Script that compares the speed of several implementations of the Fast Fourier Transform:
- numpy.fft
- scipy.fftpack
- pyfftw.interfaces.numpy_fft
- pyfftw.interfaces.scipy_fftpack
- pyfftw.builders
- pyfftw.FFTW
- Windows:
virtualenv .venv
cd .venv/Scripts
activate
pip install -r <path_to_project>/requirements.txt
- Linux
virtualenv .venv -p python3
cd .venv/bin
source ./activate
pip install -r <path_to_project>/requirements.txt
For randomly generated one-dimensional and two-dimensional arrays, a direct FFT is performed, then the power spectral density is calculated, and then the inverse FFT is calculated. The procedure is repeated several times, after which the average execution time of the indicated operations is calculated. For one-dimensional arrays, averaging occurs over 50,000 implementations, for two-dimensional arrays, over 500. The resulting times are normalized to the time of the FFT using the library numpy.
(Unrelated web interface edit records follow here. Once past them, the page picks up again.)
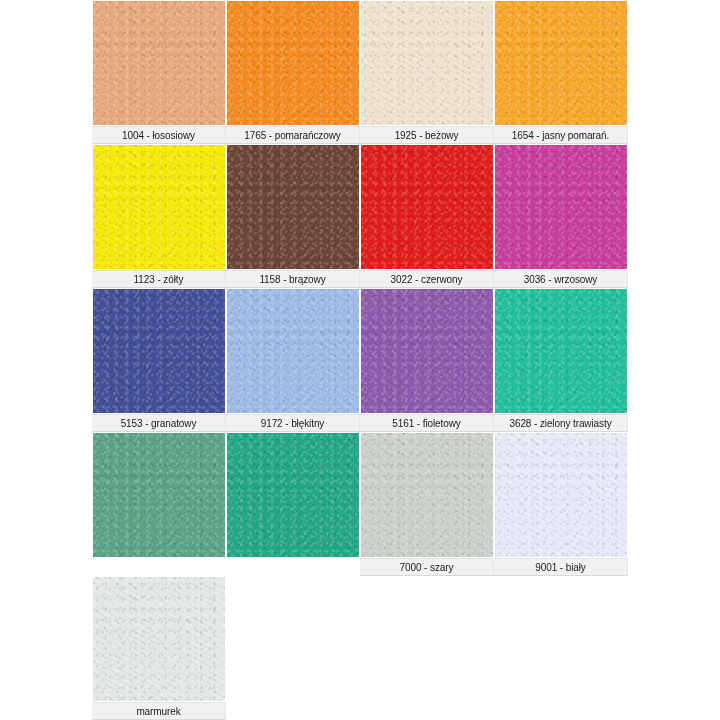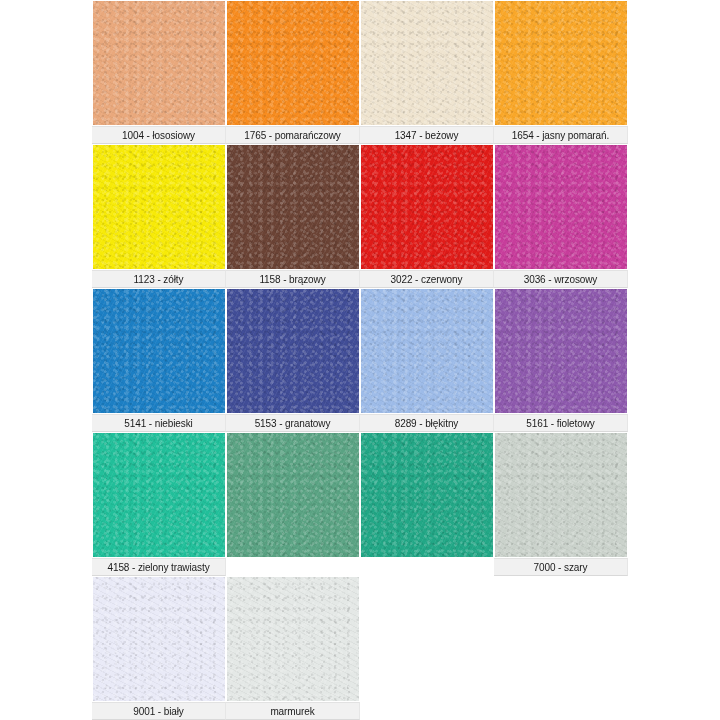"1347 - beżowy" div.swatch-label { text: 1347 -> 1925 }
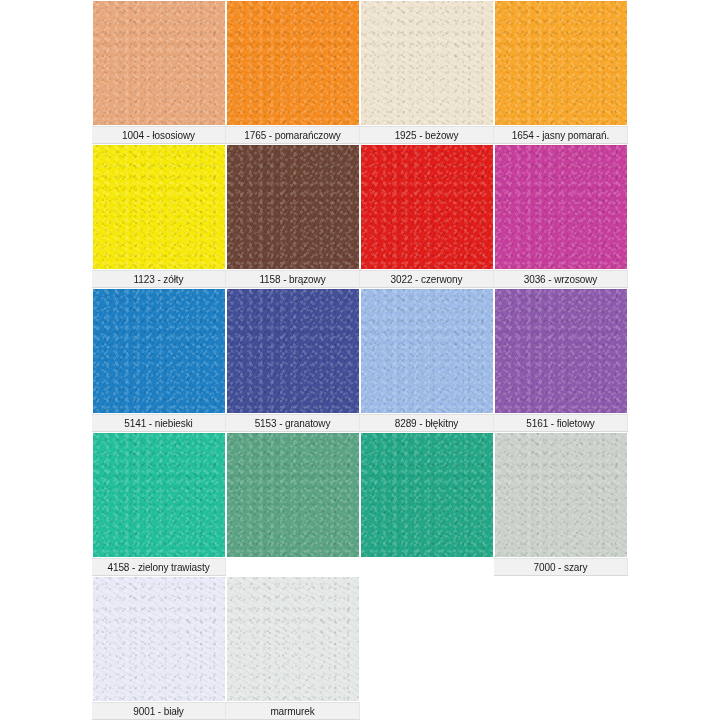"5141 - niebieski" div.swatch-cell { html: <div> <div> <div></div> <div></div> </div> <div>5141 - niebieski</div> </div> -> none }
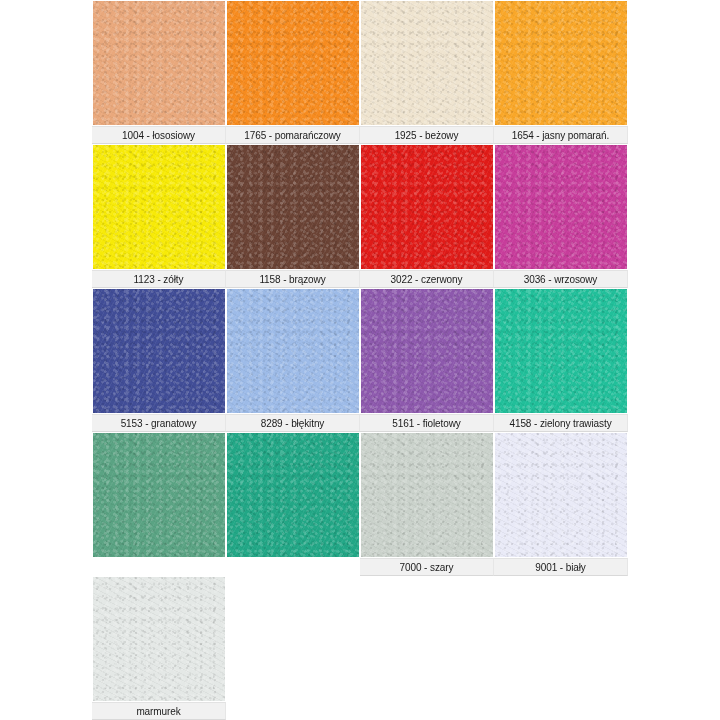"8289 - błękitny" div.swatch-label { text: 8289 -> 9172 }
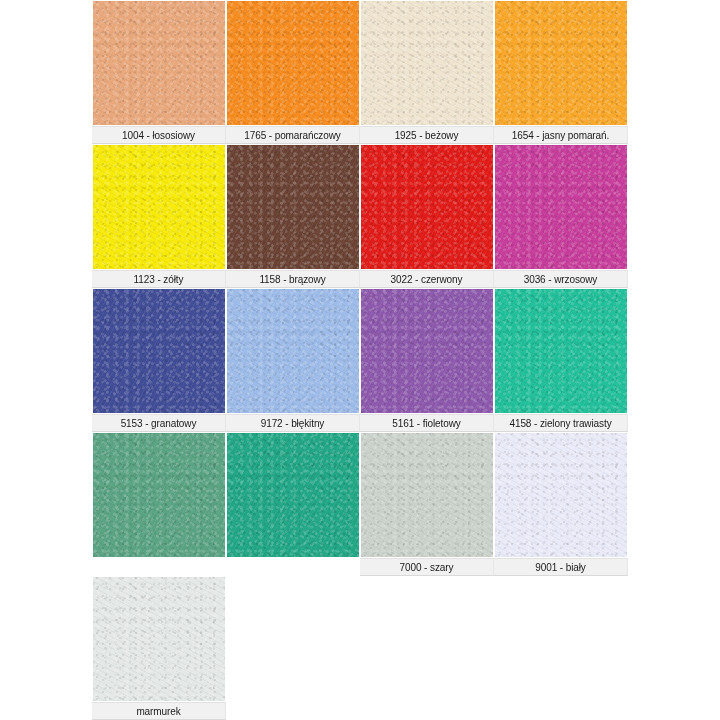"4158 - zielony trawiasty" div.swatch-label { text: 4158 -> 3628 }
The results are presented below:
1D array |
2D array |
---|---|
It can be seen that in the case of a one-dimensional array, the pyfftw library modules, simulating the numpy and scipy interfaces, as well as the pyfftw.builders module, lose much in speed. The explanation is that for a one-dimensional array, the time for preliminary internal parameter adjustment, which always happens in pyfftw, is comparable to the time of the entire transfrom. In the case of a two-dimensional array, this time is short, therefore, the implementation of transformations in the indicated modules is faster than in those whose interface they repeat. Note that the FFT from scipy is always a little more efficient than from numpy, and the speed of transform in pyfftw with preliminary creation of plans is at least 2-3 times higher than all the others.